What has worked for banks in the past won’t work in the future. This new cohort needs a different type of wealth management product and experience; always accessible, hyper-personal, informed and transparent. A blaze of new fintechs are already striving to give them what they want. The wealth management platform market, a proxy measure of fintech growth in this sector, is expected to be worth just over $9 billion by 2028, at a CAGR of 13.8%.

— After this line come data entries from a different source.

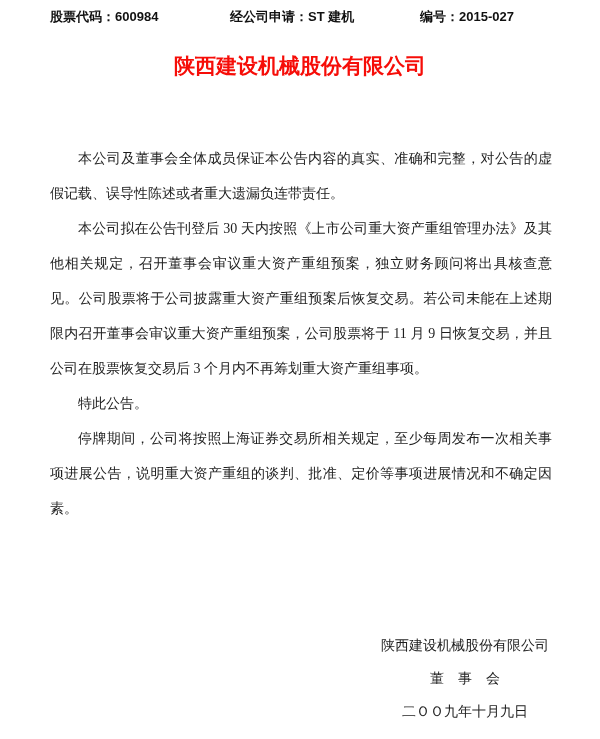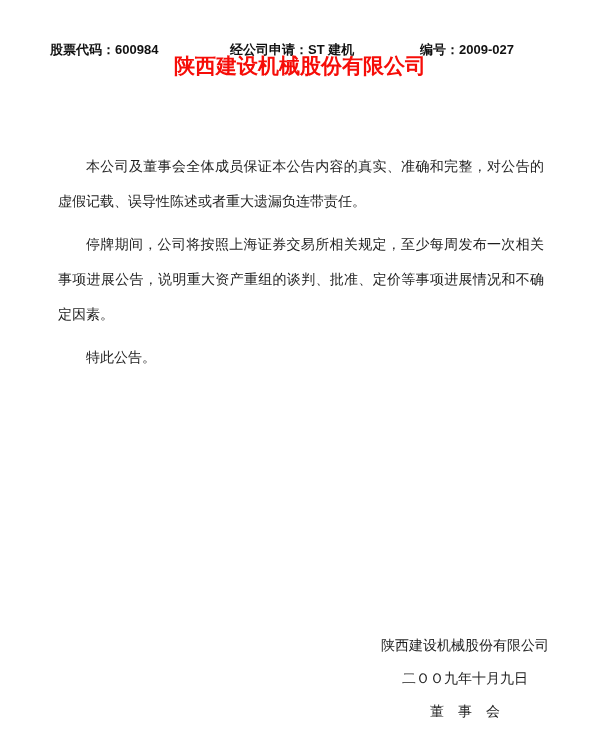--- a/index.html
+++ b/index.html
@@ -19,21 +19,20 @@
     position: absolute;
     top: 8px;
     left: 50px;
     right: 40px;
     display: flex;
     font-family: "Liberation Sans", sans-serif;
     font-weight: bold;
     font-size: 13px;
     color: #111111;
     white-space: nowrap;
-    margin-top: 33px;
   }
   .header-item { display: inline-block; }
   .header-item.code  { width: 180px; }
   .header-item.name  { width: 190px; }
   .header-item.num   { flex: 1; }
   .doc-title {
     position: absolute;
     top: 51px;
     left: 0;
     right: 0;
@@ -47,21 +46,21 @@
   .body-text {
     position: absolute;
     top: 141px;
     left: 50px;
     width: 502px;
     font-size: 14px;
     line-height: 35px;
     text-align: justify;
     color: var(--ink);
   }
-  .body-text p { margin: 8px; text-indent: 2em; }
+  .body-text p { margin: 0; text-indent: 2em; }
   .signature {
     position: absolute;
     top: 629px;
     right: 44px;
     width: 182px;
     text-align: center;
     font-size: 14px;
     line-height: 33px;
     color: var(--ink);
     white-space: nowrap;
@@ -69,32 +68,33 @@
   .signature .sig-line { display: block; }
 </style>
 </head>
 <body>
 
 <div class="page">
 
   <div class="doc-header">
     <div class="header-item code"><span>股票代码：</span><span>600984</span></div>
     <div class="header-item name"><span>经公司申请：</span><span>ST 建机</span></div>
-    <div class="header-item num"><span>编号：</span><span>2009-027</span></div>
+    <div class="header-item num"><span>编号：</span><span>2015-027</span></div>
   </div>
 
   <div class="doc-title">
     <div>陕西建设机械股份有限公司</div>
   </div>
 
   <div class="body-text">
     <p>本公司及董事会全体成员保证本公告内容的真实、准确和完整，对公告的虚假记载、误导性陈述或者重大遗漏负连带责任。</p>
+    <p>本公司拟在公告刊登后 30 天内按照《上市公司重大资产重组管理办法》及其他相关规定，召开董事会审议重大资产重组预案，独立财务顾问将出具核查意见。公司股票将于公司披露重大资产重组预案后恢复交易。若公司未能在上述期限内召开董事会审议重大资产重组预案，公司股票将于 11 月 9 日恢复交易，并且公司在股票恢复交易后 3 个月内不再筹划重大资产重组事项。</p>
+    <p>特此公告。</p>
     <p>停牌期间，公司将按照上海证券交易所相关规定，至少每周发布一次相关事项进展公告，说明重大资产重组的谈判、批准、定价等事项进展情况和不确定因素。</p>
-    <p>特此公告。</p>
   </div>
 
   <div class="signature">
     <span class="sig-line">陕西建设机械股份有限公司</span>
+    <span class="sig-line">董　事　会</span>
     <span class="sig-line">二ＯＯ九年十月九日</span>
-    <span class="sig-line">董　事　会</span>
   </div>
 
 </div>
 
 </body></html>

This is not news. But as the stakes rise and urgency becomes a necessity, banks risk myopia. In the race to win the wallets of younger clients, they must also keep a focus on the clients they have.
The new with the old
Generational wealth transfer will not be an overnight exercise. It will take place across years and decades, and so banks must equally protect what they have now. This fact was recognised by Camille Vial, the CEO of Mirabaud, a 200 year old Swiss bank is moving to the cloud to modernise its wealth management business: “We are positioning ourselves as a leading partner for our clients today, and the generations to come…adapting quickly to their needs and to market trends whilst never losing sight of our core vision and values.”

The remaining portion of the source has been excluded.